If you know someone who seems to be addicted to video gaming, your attempt to help should probably not focus on taking the video screen away. It should focus, instead, on trying to understand, and help that person understand, what is missing or wrong in other parts of his or her life and how that problem might be solved.

Dr. Peter Gray, author of Free to Learn

Screens aren’t inherently addictive, but if a child (or adult) is lacking connection and community, they may try to plug that hole with technology.

But doesn’t screen time cause speech delays?

Nope!

It’s true, screen time in young children correlates with speech delays.  But as my grandfather was so fond of saying, correlation does not equal causation.

If you’re watching videos alongside your toddler, talking about what you see, it’s no worse for their development than reading a book.

My son’s vocabulary exploded when we started watching TV.

“Mouse running! Eat the bug! Eat the lizard mouse! Corre, mouse, corre! Mouse hiding! Mama mouse baby mouse chichi milk!”

From morning cuddles to bedtime chatter, he loves to talk about what he’s been watching.

I don’t want to use screens as a babysitter.

Cool.  More power to you.

But if you’re struggling, if you’re stuck inside, alone with your kids all week long… give yourself a break.

We were never meant to do this alone.

My son should be out chasing his cousins, playing with his uncles, cuddling with his grandmothers.  And I facilitate those things as much as I can.

But the reality is that we’re stuck in our little box most of the time, just me and him.

So yeah, I’d rather put on Puffin Rock than have him screaming for my attention while I try to cook dinner.

The True Danger of Screen Time

The primary danger of technology is that it increases the potential for disconnection.  If a child is already feeling lonely and isolated, and her parents respond to her passions with ridicule, it makes her more likely to retreat.

Adults are at least as prone to misuse of screens as children.  When we’re spending too much time on separate screens, the fault is mine entirely.  He watches his show, so I pick up my phone… and before I know it, hours have passed.

It’s my responsibility to make sure I’m fully available to my son and offer plenty of opportunities for play and connection.

A Positive Mentality

So how can we ensure that technology is a positive addition to our lives?

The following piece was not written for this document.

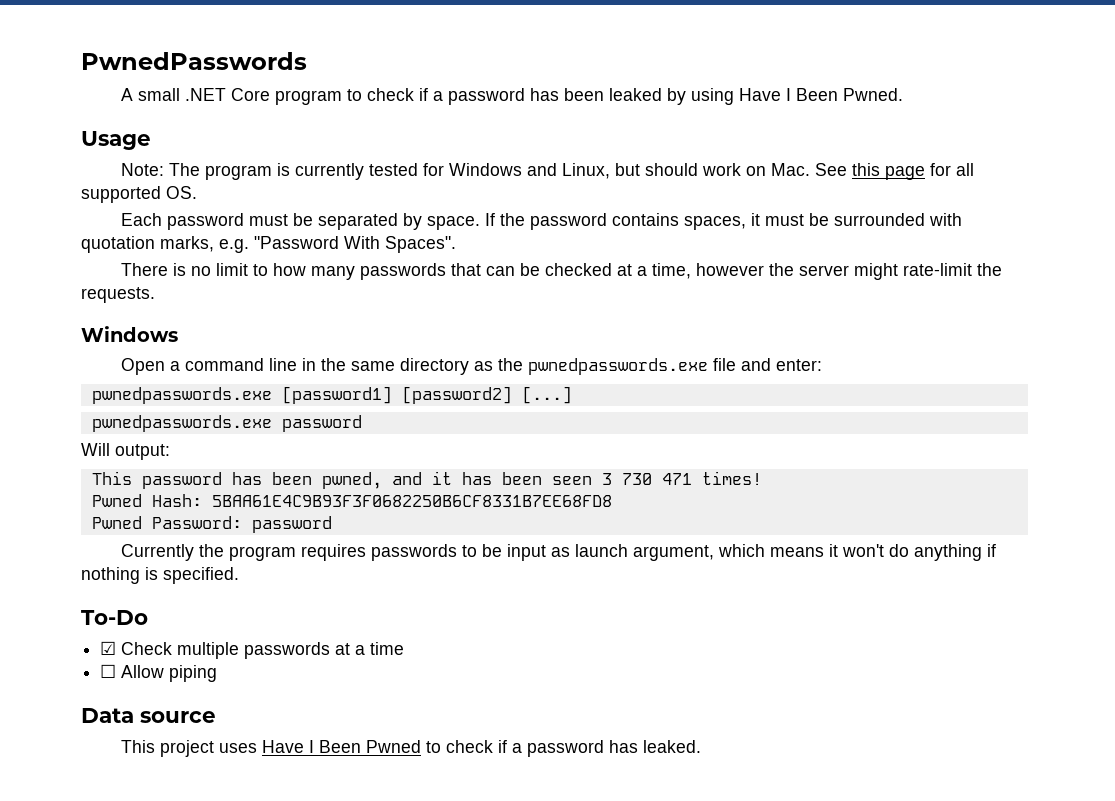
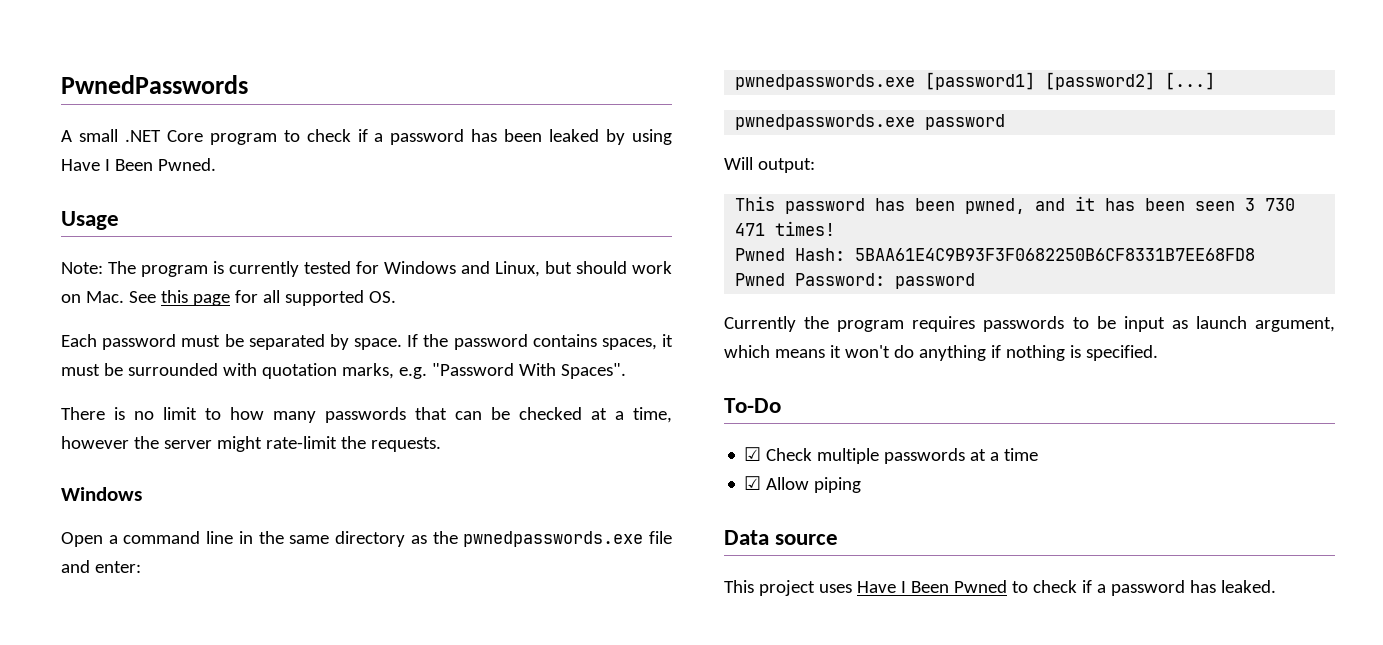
[100,664,117,678] ☐ -> [744,476,762,490] ☑

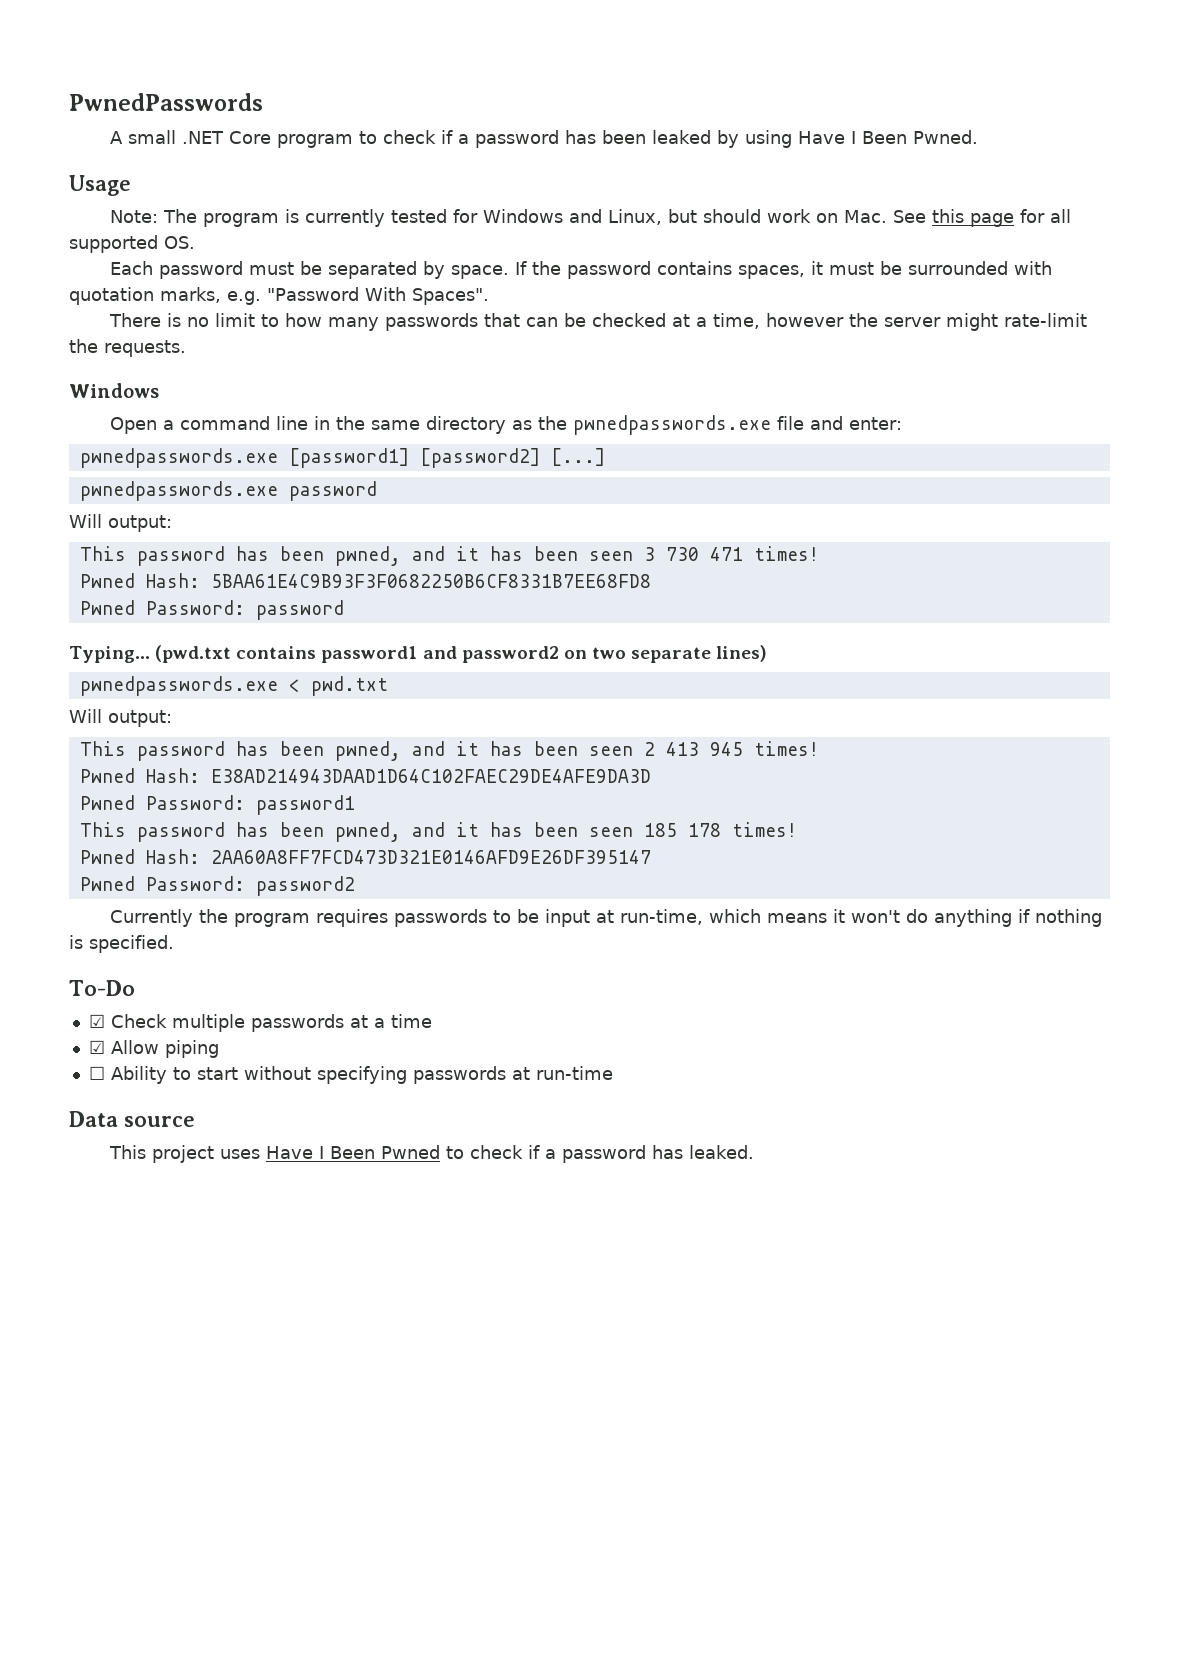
(976, 281) none -> [69,645,768,663] [79,676,388,696] [69,709,172,727] [79,741,819,761] [79,768,651,783] [79,795,355,815] [79,822,797,842] [79,849,651,864] [79,876,355,896] // Typing... (pwd.txt contains password1 and password2 on two separate lines) // pwnedpasswords.exe < pwd.txt // Will output: // This password has been pwned, and it has been seen 2 413 945 times! // Pwned Hash: E38AD214943DAAD1D64C102FAEC29DE4AFE9DA3D // Pwned Password: password1 // This password has been pwned, and it has been seen 185 178 times! // Pwned Hash: 2AA60A8FF7FCD473D321E0146AFD9E26DF395147 // Pwned Password: password2
[1171,316,1335,332] as launch argument, -> [596,909,704,925] at run-time,
(862, 485) none -> [88,1066,613,1084] // ☐ Ability to start without specifying passwords at run-time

As with anything, it’s better to focus on the positive over the negative.  Look at what your family needs more of (exercise, quality time, nature) instead of focusing on what you want to do less (such as TV or video games).

Instead of imposing arbitrary limits, partner with your children to meet everyone’s needs.

Provide plenty of options — art materials, books and games, lots of opportunities to run free outside — and don’t stress when they develop an interest in something that happens to be on a screen.  Embrace it.  Join in the fun!

Monitor what they’re watching.  You don’t have to police their screen usage or set arbitrary limits, but it’s important to watch alongside them sometimes.

With very young children, it’s as easy as providing them with options you feel comfortable with.  We started with songs on YouTube and moved on to Netflix.  Our favorites are Hidden Kingdom, Puffin Rock, and Spirit Riding Free.

With older children, watch with them as often as you can.  Help them learn to navigate the internet safely, and have an ongoing conversation about all aspects of technology.

You want them to feel safe coming to you if they see something scary or confusing.  Criticizing or otherwise shaming their choice of entertainment will only serve to shut down this important conversation.

So go ahead.  Let your kids watch their favorite show while you put the baby to sleep.  Cuddle up together and watch  movie.

And enjoy!

2 thoughts on “Toddlers and Technology

  1. That was a very REAL account, thank you for your candor. Being involved makes all the difference in screen time. I remember while my daughter was sick, nothing would soothe her but Beauty and the Beast, and I now know the movie by heart!

    1. Thank you! We didn’t start going heavy on screens until bubs was sick with whooping cough, and then I was SO grateful to have easy entertainment while we cuddled up on the couch for weeks.